At the end of the day, entrepreneurship is the ability to build a business opportunity out of a void in the marketplace. It’s a tall order and the reason why so many entrepreneurs rarely do it alone. In fact, some would argue (me included) that one of an entrepreneur’s greatest assets is a knack for bringing together all the right people to build on an idea.
The only problem is that one’s asset of togetherness can sometimes become a liability. I’ve seen many entrepreneurs over-promise during their startup’s infancy, when they gather a group of supporters on a not-so-solid foundation. Then, when things inevitably don’t go as planned, it leads to undue anxiety and takes away from the actual growth and progress of the business and the entrepreneur’s credibility.
Now, amassing an arsenal of investors, partners and employees is one thing. But, getting them to trust you and your vision fully is an entirely different story — and it is indispensable to your success as an entrepreneur.
For one, trust from those around you can make it much easier to nurture your idea into a viable business.
It can also create a level of comfort where people feel like they can come to you with questions and concerns. Feedback, after all, can lead to revelations that you wouldn’t otherwise come to on your own.
However, trust is hard-won in the startup space. Who can blame someone for being a little skeptical of an unproven, untested idea or product? As an entrepreneur, it all comes down to understanding the audience when you set out to form relationships rooted in trust.
Related: 3 Key Elements of a Content Marketing Strategy That Builds Trust
The trust trio
Let’s take, for example, your relationships with potential investors. In this situation, trust can be broken up into three parts: sincerity, reliability and competence. Reliability and competence are often easy to judge. If an investor is true to his or her word, you can usually assume the person is reliable, while a portfolio of successful ventures can indicate that the person has what it takes to get a business off the ground.
Sincerity, however, can be elusive, and it’s where those who are new to the startup space get hung up. You enter into the relationship thinking the investor is judging your every move, so you keep certain developments close to the vest. Sure, it’s hard to be open and honest with investors when things aren’t going well, but you miss an opportunity to get insights from people who have already been around the block.
Overall, open and honest communication serves as the foundation for trust. As an entrepreneur, you need to get comfortable putting yourself in a vulnerable position by asking questions and seeking advice. Your investors, partners and staff understand that no one has all the answers — not even founders. You won’t be punished for experiencing doubt. In fact, acknowledging your doubts humanizes you and can boost trust to a higher level.

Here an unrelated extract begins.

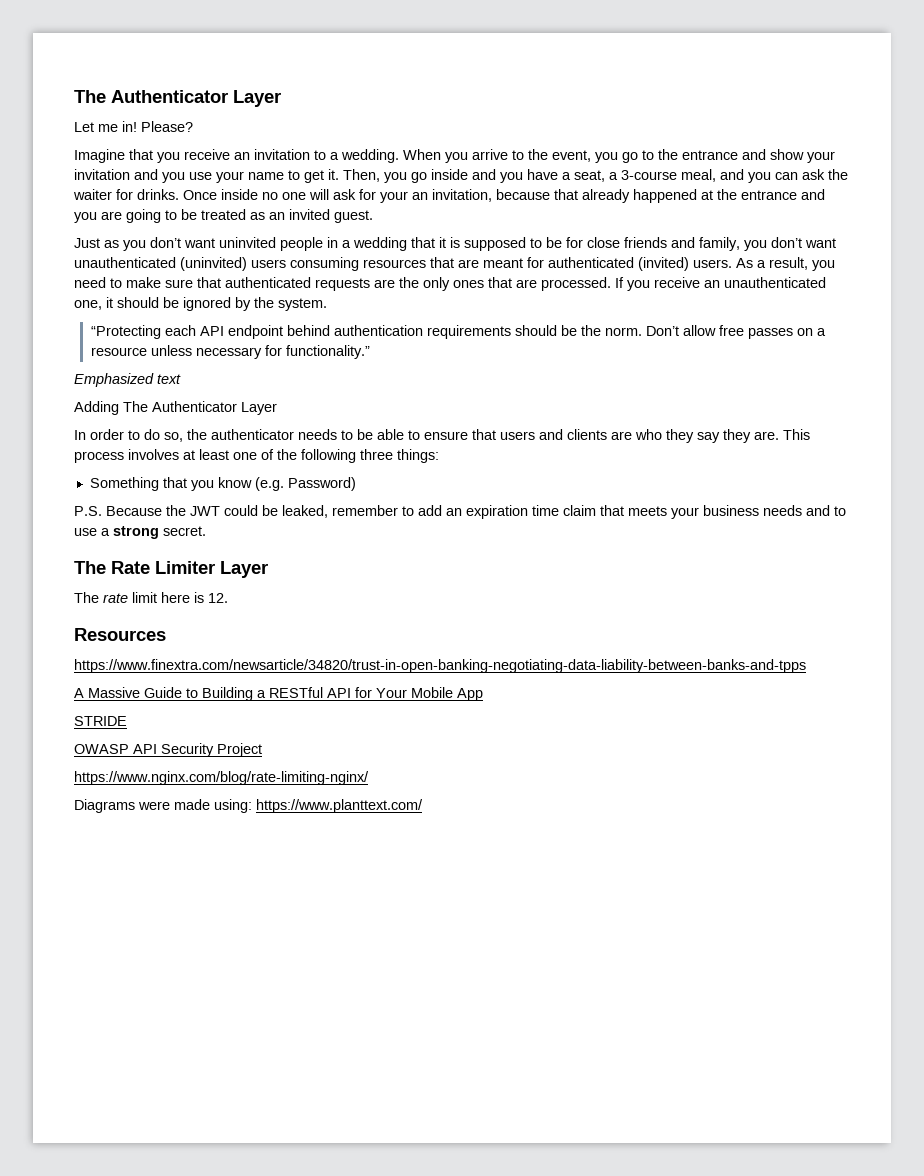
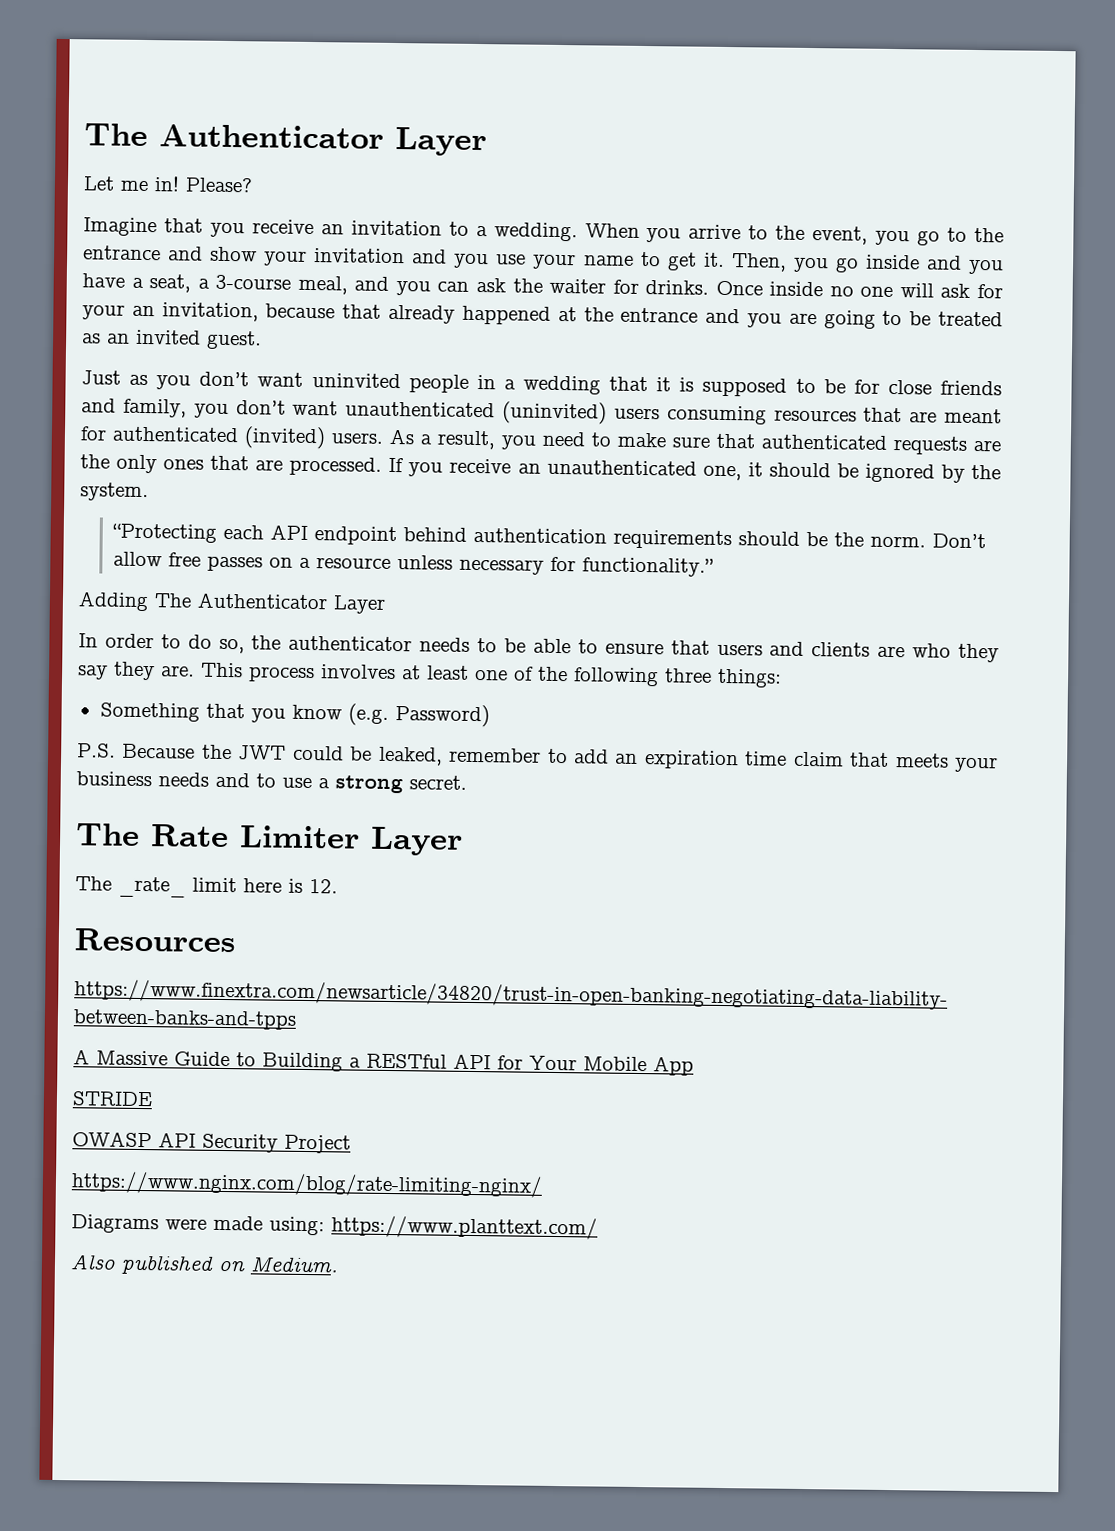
- Emphasized text
- The rate limit here is 12.
+ The _rate_ limit here is 12.
+ Also published on Medium.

3 ways to build trust where you need it most
While building trust can be complicated, I’ve found that certain tactics can work better than others. The following three steps often top the list:
- Be impeccable with your word: When you establish a relationship with anyone, you enter into an agreement to faultlessly keep your word. Accomplish this by putting your best self forward in both word and deed by communicating without criticism, sharing without censorship and asking for what you honestly need from others. Respect and candor often beget compassion and cooperation.
- Show up for people without expectations: There’s a safety and security that comes with the feeling that someone has your back. Your investors, partners and staff want to feel that with you. They want to see that you’re willing to stand by your team. Even if there’s a problem as a result of something someone has done, the buck should always stop with you. You do yourself no favors by placing blame or pointing fingers. Develop trust within your team through leading by example. Instead of hiding when something falls through, be quick to own your mistakes and find a remedy that makes sense for you and the team.
- Get personal: As you add people to your roster (i.e. investors, partners or employees), get to know who you’ll be working with on a personal level. If you get to know someone personally, you become that much more effective in supporting his or her contributions to your business. This approach also improves morale in the workplace, as employees who trust their immediate supervisor are often happier.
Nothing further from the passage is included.